Now to the phenomenal figures Barbie has achieved. At $1.34 billion is it really the biggest film in Warner Bros history?

Well, no.

It’s up there, so all respect to the film and to the marketing teams behind the $US150 million marketing campaign that conditioned audiences across the world to flock to it. That’s a big spend given how the film itself cost about $145m.

Yet putting Barbie in its rightful place is a clutch of Warner films that, once adjusted for inflation, made more – in some cases much more.
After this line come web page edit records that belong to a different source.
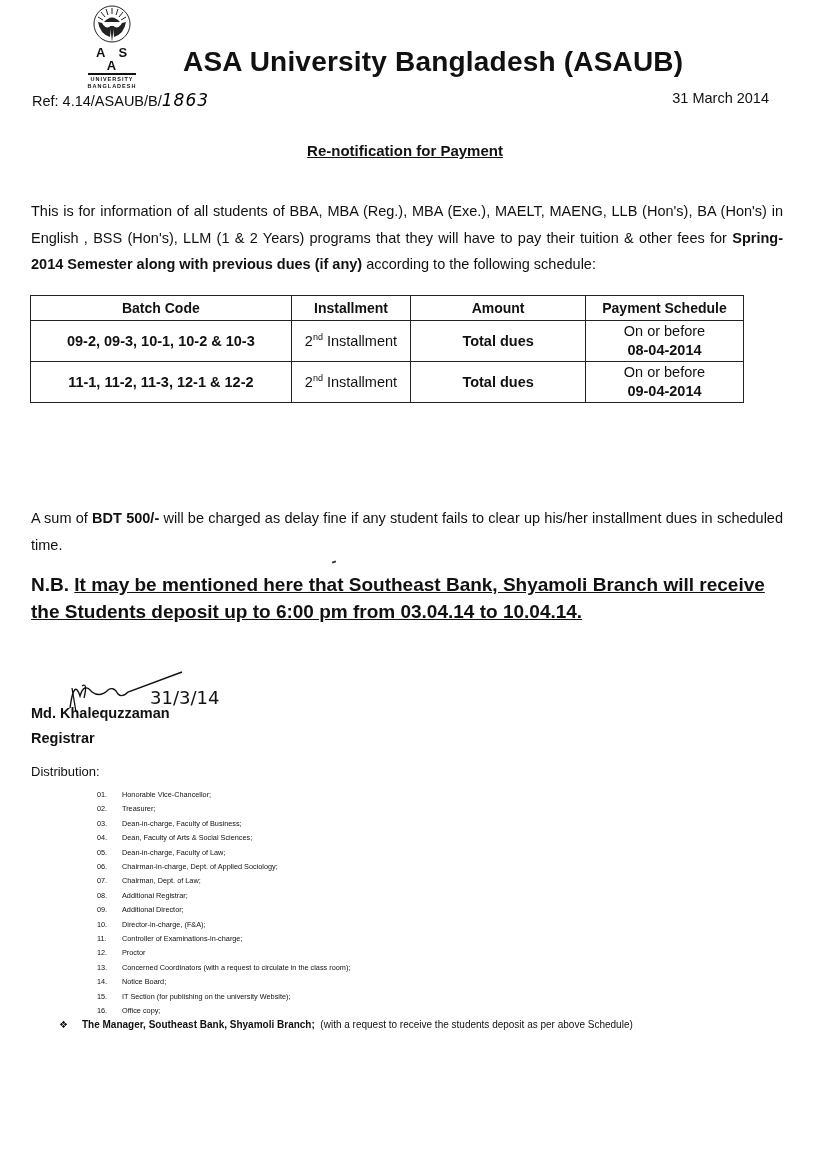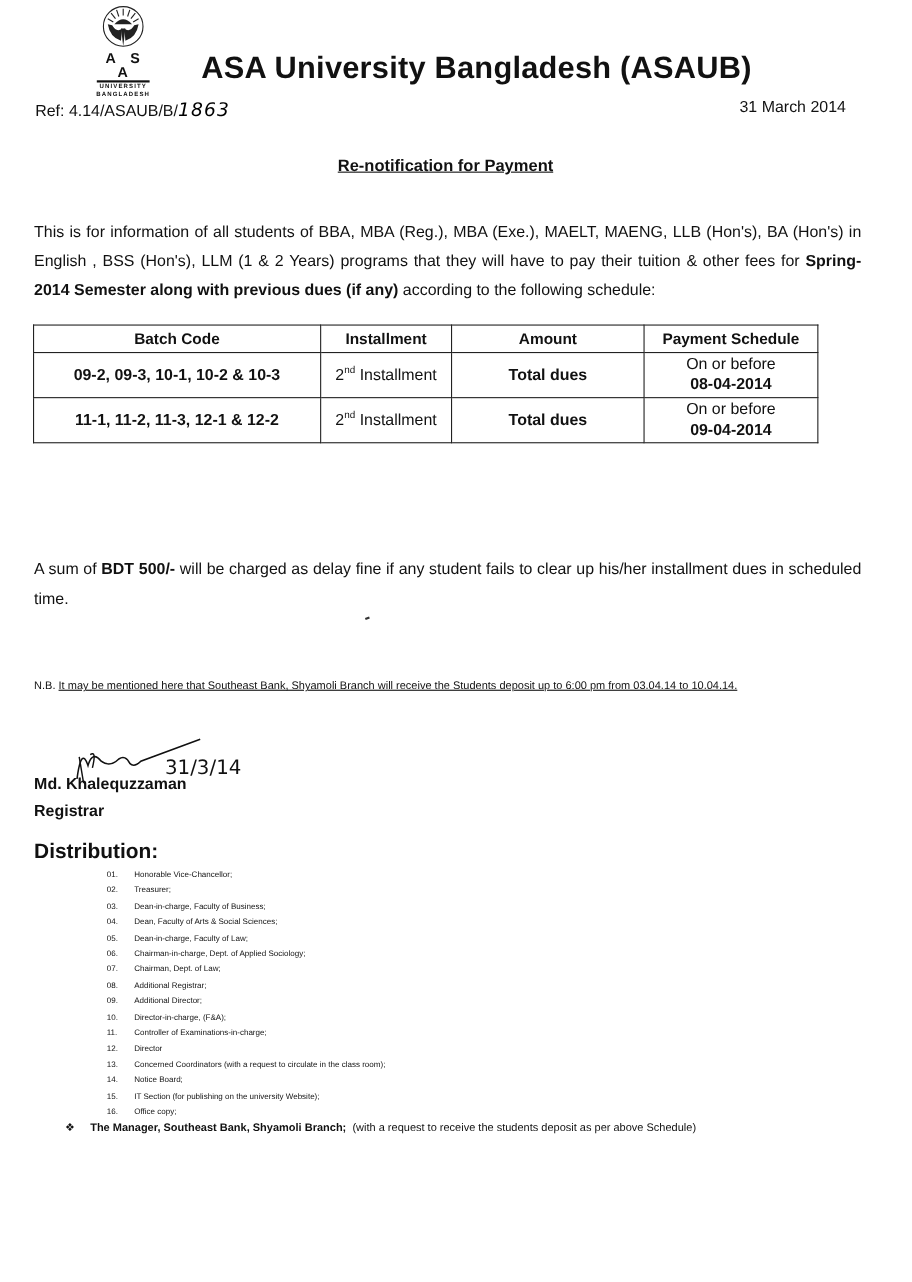--- a/index.html
+++ b/index.html
@@ -27,7 +27,7 @@
   .c1 { width: 262px; } .c2 { width: 119px; } .c3 { width: 175px; } .c4 { width: 158px; }
   .bold { font-weight: bold; }
   sup { font-size: 9px; line-height: 0; }
-  .nb { left: 31px; width: 760px; top: 610px; font-size: 10px; font-weight: normal; line-height: 27px; }
+  .nb { left: 31px; width: 760px; top: 571px; font-size: 19px; font-weight: bold; line-height: 27px; }
   .nb .u { text-decoration: underline; }
   
   .sig { left: 62px; top: 668px; width: 180px; height: 48px; }

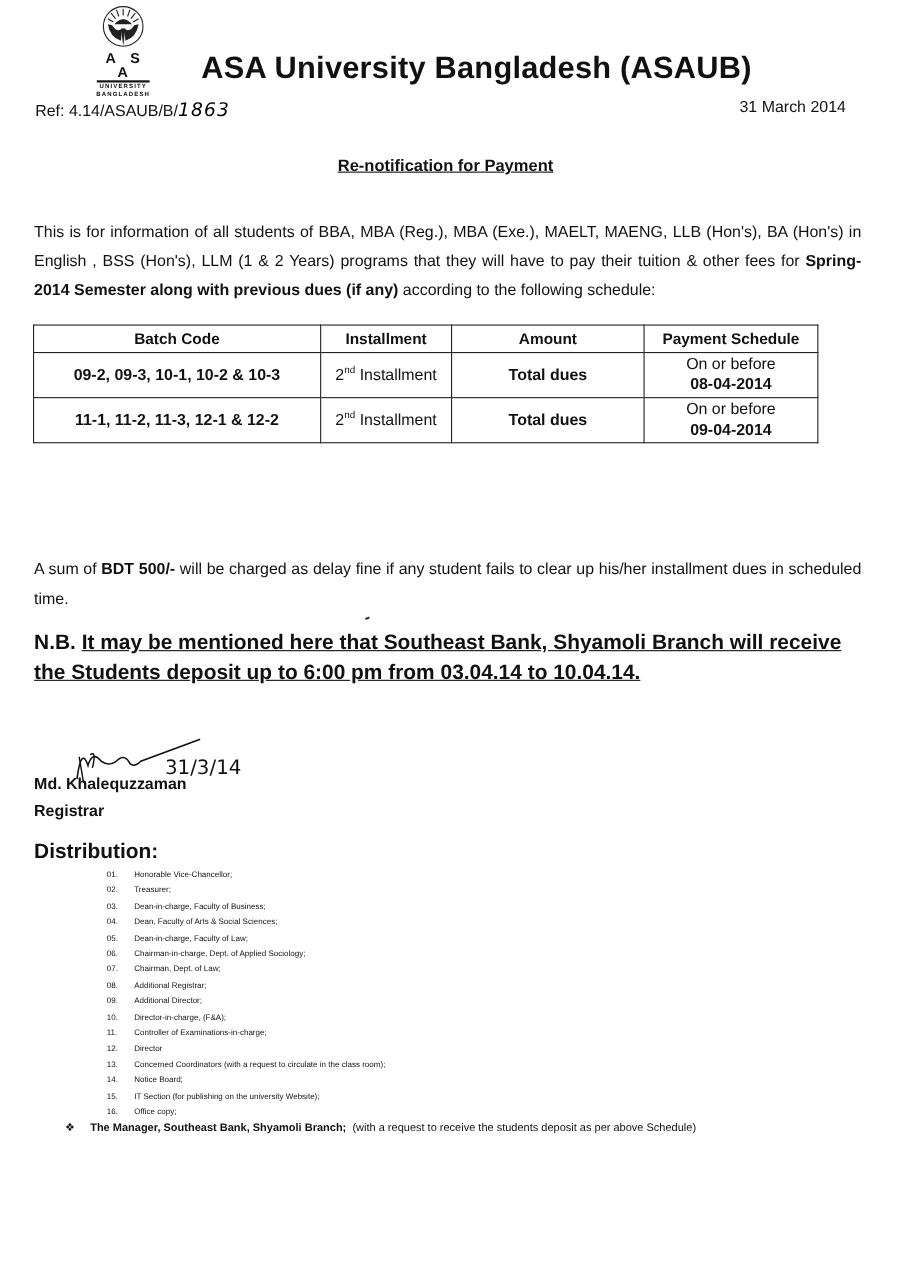--- a/index.html
+++ b/index.html
@@ -33,7 +33,7 @@
   .sig { left: 62px; top: 668px; width: 180px; height: 48px; }
   .signer { left: 31px; top: 705px; font-size: 14.5px; font-weight: bold; }
   .title2 { left: 31px; top: 730px; font-size: 14.5px; font-weight: bold; }
-  .dist-h { left: 31px; top: 764px; font-size: 19px; font-weight: bold; }
+  .dist-h { left: 31px; top: 764px; font-size: 13px; font-weight: normal; }
   .dist-list { left: 82px; top: 788px; font-size: 7.3px; line-height: 14.4px; }
   .dist-item { display: flex; }
   .dist-num { width: 25px; margin-left: 15px; }

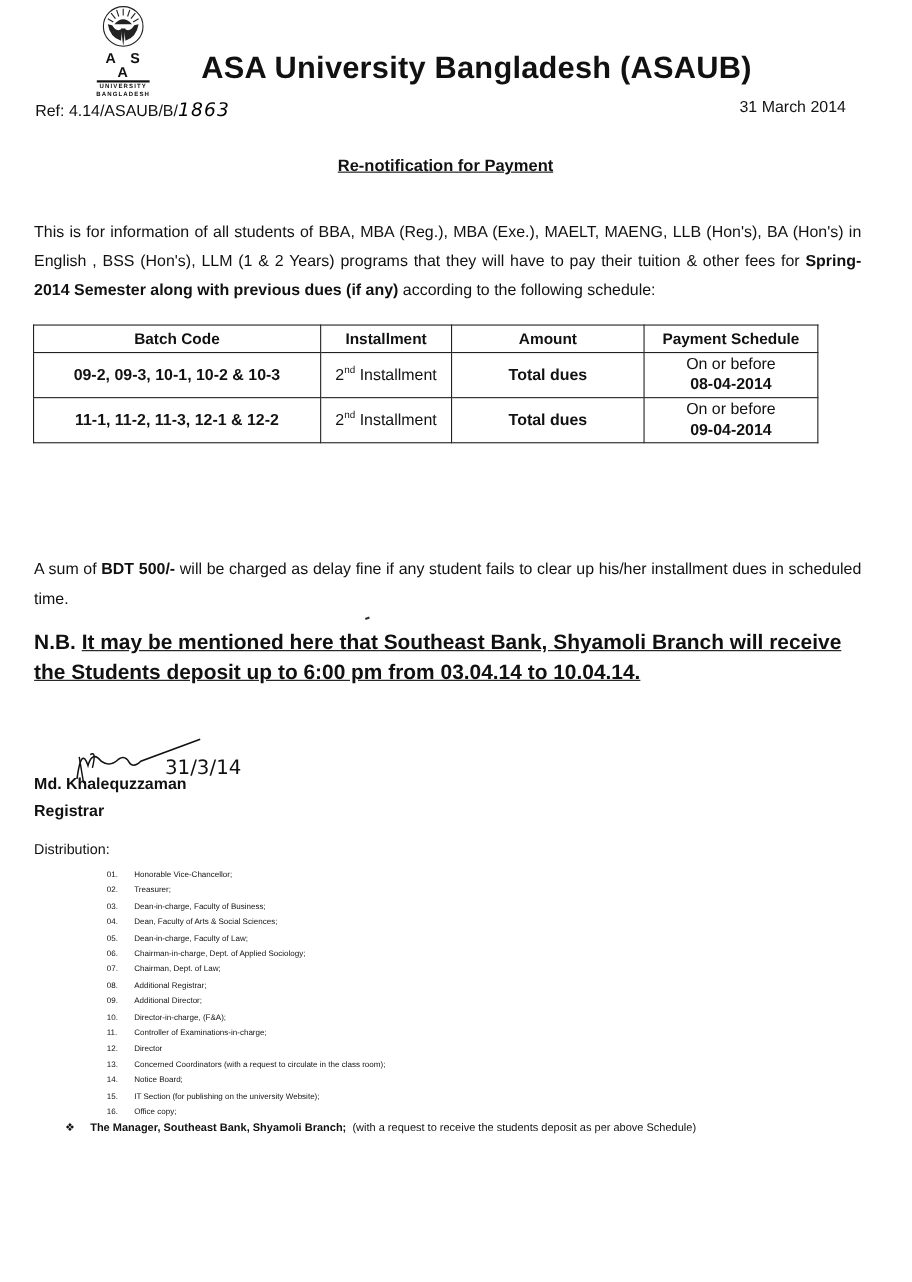--- a/index.html
+++ b/index.html
@@ -175,7 +175,7 @@
     </div>
     <div class="dist-item">
       <span class="dist-num">12.</span>
-      <span>Director</span>
+      <span>Proctor</span>
     </div>
     <div class="dist-item">
       <span class="dist-num">13.</span>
All it takes is to consult the relevant figures from the list of top-grossing Warner films at The Numbers and tapping them into a US inflation calculator to find how the figures stack up in 2023 terms and where Barbie actually stands, especially when compared to the appeal of a bespectacled boy wizard and his friends.

To wit:

Way, way back in 2001 Harry Potter and the Philosopher’s Stone took a massive $965m, which comes to a staggering $1.666bn in 2023;

Harry Potter and the Chamber of Secrets made $874m in 2002, or $1.485bn in 2023;

In 2007 Harry Potter and the Order of the Phoenix grossed $939m, or $1.384bn adjusted;

Contrary to all the claims that Barbie has “toppled” Harry Potter and the Deathly Hallows: Part II the film took $1.315bn in 2011, which translates to $1.79bn in today’s money, leaving Barbie a little short;

Aquaman took $1.143bn in 2018, upsizing to $1.39bn;

The Dark Knight Rises made $1.082bn in 2012, or $1.44bn adjusted, while The Dark Knight took $998m in 2008 for 2023 gross of $1.417bn.
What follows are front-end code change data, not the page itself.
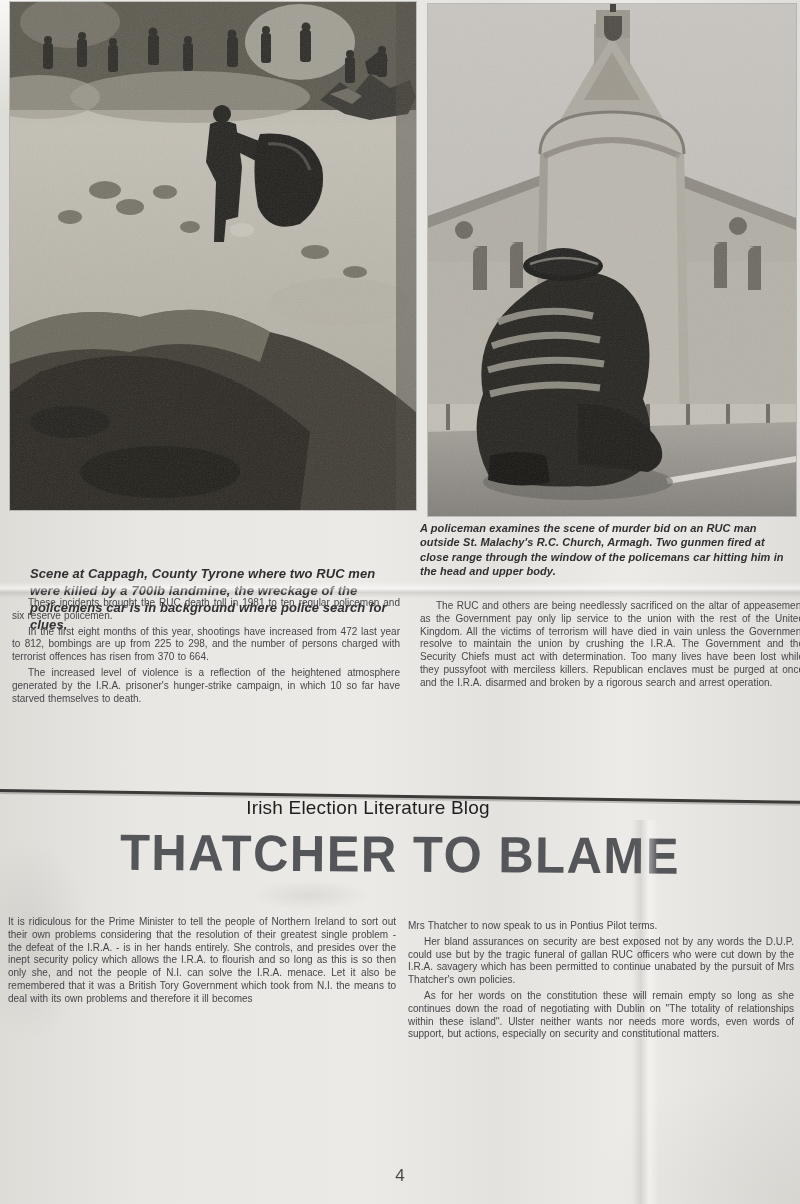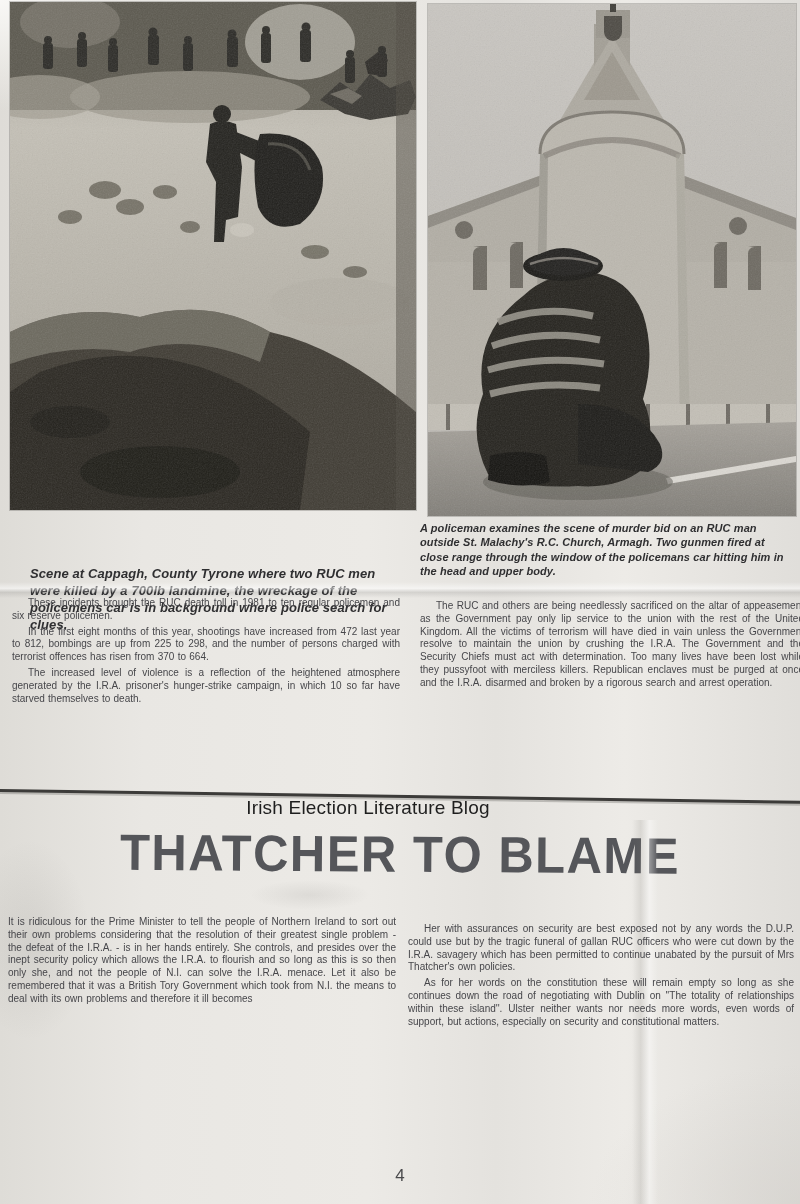--- a/index.html
+++ b/index.html
@@ -272,6 +272,7 @@
     <p>It is ridiculous for the Prime Minister to tell the people of Northern Ireland to sort out their own problems considering that the resolution of their greatest single problem - the defeat of the I.R.A. - is in her hands entirely. She controls, and presides over the inept security policy which allows the I.R.A. to flourish and so long as this is so then only she, and not the people of N.I. can solve the I.R.A. menace. Let it also be remembered that it was a British Tory Government which took from N.I. the means to deal with its own problems and therefore it ill becomes</p>
   </div>
   <div class="col br">
+    <p>Mrs Thatcher to now speak to us in Pontius Pilot terms.</p>
     <p class="ind gap">Her with assurances on security are best exposed not by any words the D.U.P. could use but by the tragic funeral of gallan RUC officers who were cut down by the I.R.A. savagery which has been permitted to continue unabated by the pursuit of Mrs Thatcher's own policies.</p>
     <p class="ind gap">As for her words on the constitution these will remain empty so long as she continues down the road of negotiating with Dublin on ''The totality of relationships within these island''. Ulster neither wants nor needs more words, even words of support, but actions, especially on security and constitutional matters.</p>
   </div>

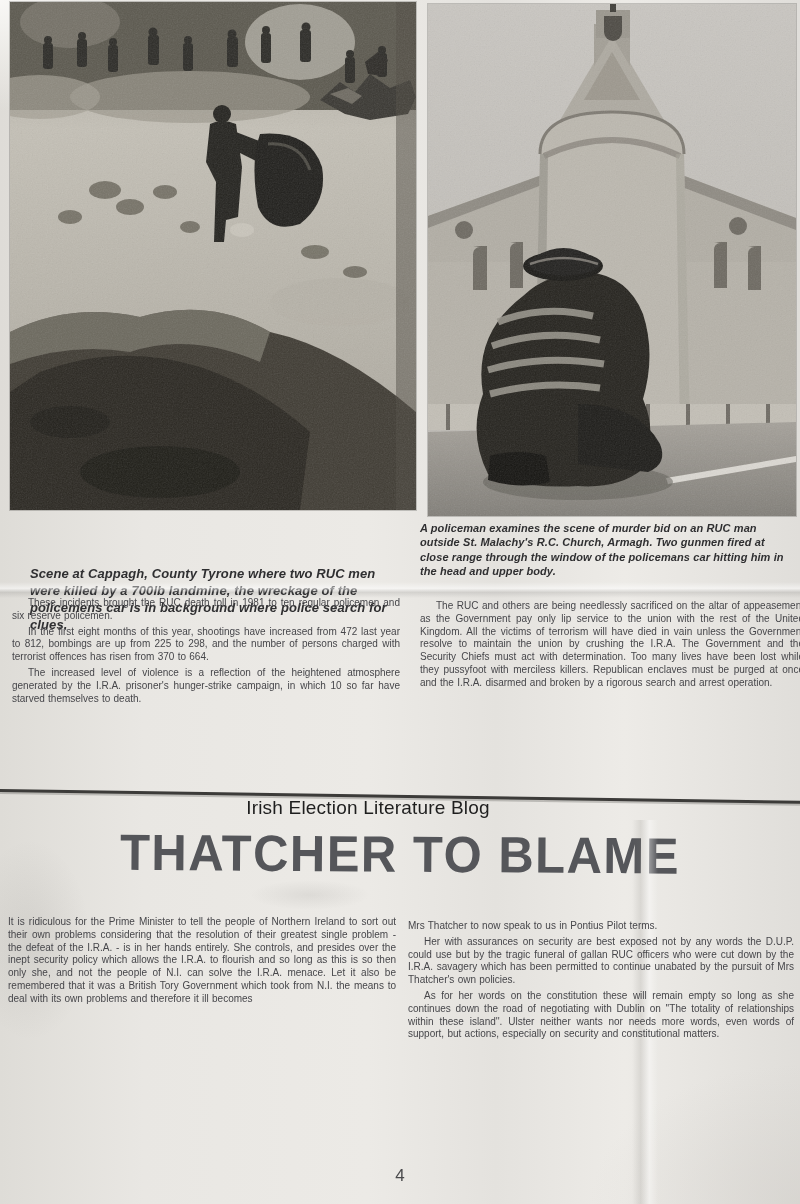--- a/index.html
+++ b/index.html
@@ -273,7 +273,7 @@
   </div>
   <div class="col br">
     <p>Mrs Thatcher to now speak to us in Pontius Pilot terms.</p>
-    <p class="ind gap">Her with assurances on security are best exposed not by any words the D.U.P. could use but by the tragic funeral of gallan RUC officers who were cut down by the I.R.A. savagery which has been permitted to continue unabated by the pursuit of Mrs Thatcher's own policies.</p>
+    <p class="ind gap">Her bland assurances on security are best exposed not by any words the D.U.P. could use but by the tragic funeral of gallan RUC officers who were cut down by the I.R.A. savagery which has been permitted to continue unabated by the pursuit of Mrs Thatcher's own policies.</p>
     <p class="ind gap">As for her words on the constitution these will remain empty so long as she continues down the road of negotiating with Dublin on ''The totality of relationships within these island''. Ulster neither wants nor needs more words, even words of support, but actions, especially on security and constitutional matters.</p>
   </div>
Even good old Superman: The Movie deserves a serious salute. In 1978 the film took a clean $300m, which comes to a neat $1.405bn in 2023 dollars.

But the beast Barbie needs to beat is The Exorcist.

The ultimate head turner with Linda Blair as possessed girl Regan O’Neil took $428m in 1973, an astonishing figure that translates to a whopping $2.948bn in 2023 dollars – more than twice where Barbie is now.

So, when it comes to toppling the titans of the Warners library, Barbie still has a ways to go – though it must be said Babs did outdo 2010’s Clash of the Titans ($493.2m/$691.4m adj) and 2012’s Wrath of the Titans ($305.3m/$406.5m adj). There.

Hopefully at some time in the far distant future reports of films that enjoy flash-in-the-pan box-office success will automatically adjust for inflation when comparing it to other films.

To not do so – sigh – renders meaningless any comparisons or claims of being the new box office champ. It might dampen the headline but at least it’d be more fair and accurate.

Yet why does the misleading practice continue?

Well, who wants to be a party pooper?

Fun footnote: A quick honourable mention must go to Kevin Costner and the gang for Robin Hood: Prince of Thieves, its 1991 take of $390.5m coming to a cozy inflation-adjusted sum of $876.5m, which is more than what many superhero films have made.

Footnote Duex: The figures above have been gathered and calculated in good faith using the stated method. Still, the author makes no claims of being much good at maths.

Hence, if there are any number nerds who wish to challenge, reinterpret, refute or question these numbers please feel welcome. Just bring a case and please – oh, please – be polite. Borderline innumeracy is tough enough to deal with.

Footnote The Third
It’s very important when talking about box office figures that a big gross at the box office and how profitable a film actually is are often two very different things. It all depends on the spend.

Example: My Big Fat Greek Wedding cost a mere $6m and took an eye-watering $368.74m worldwide in 2002, or $626.6m in adjusted bananas. That makes it one of the most profitable films of all time.

In contrast, 2015’s Mad Max: Fury Road took $380m ($490.1m adjusted), but cost around $160m ($206m adj) to make, with the studio claiming the budget was more like $185.1m ($238m adj). According to The Hollywood Reporter the film lost between $20-$40m ($26-51.5m adj).

We look forward nonetheless to the prequel Furiosa, scheduled for May 2024.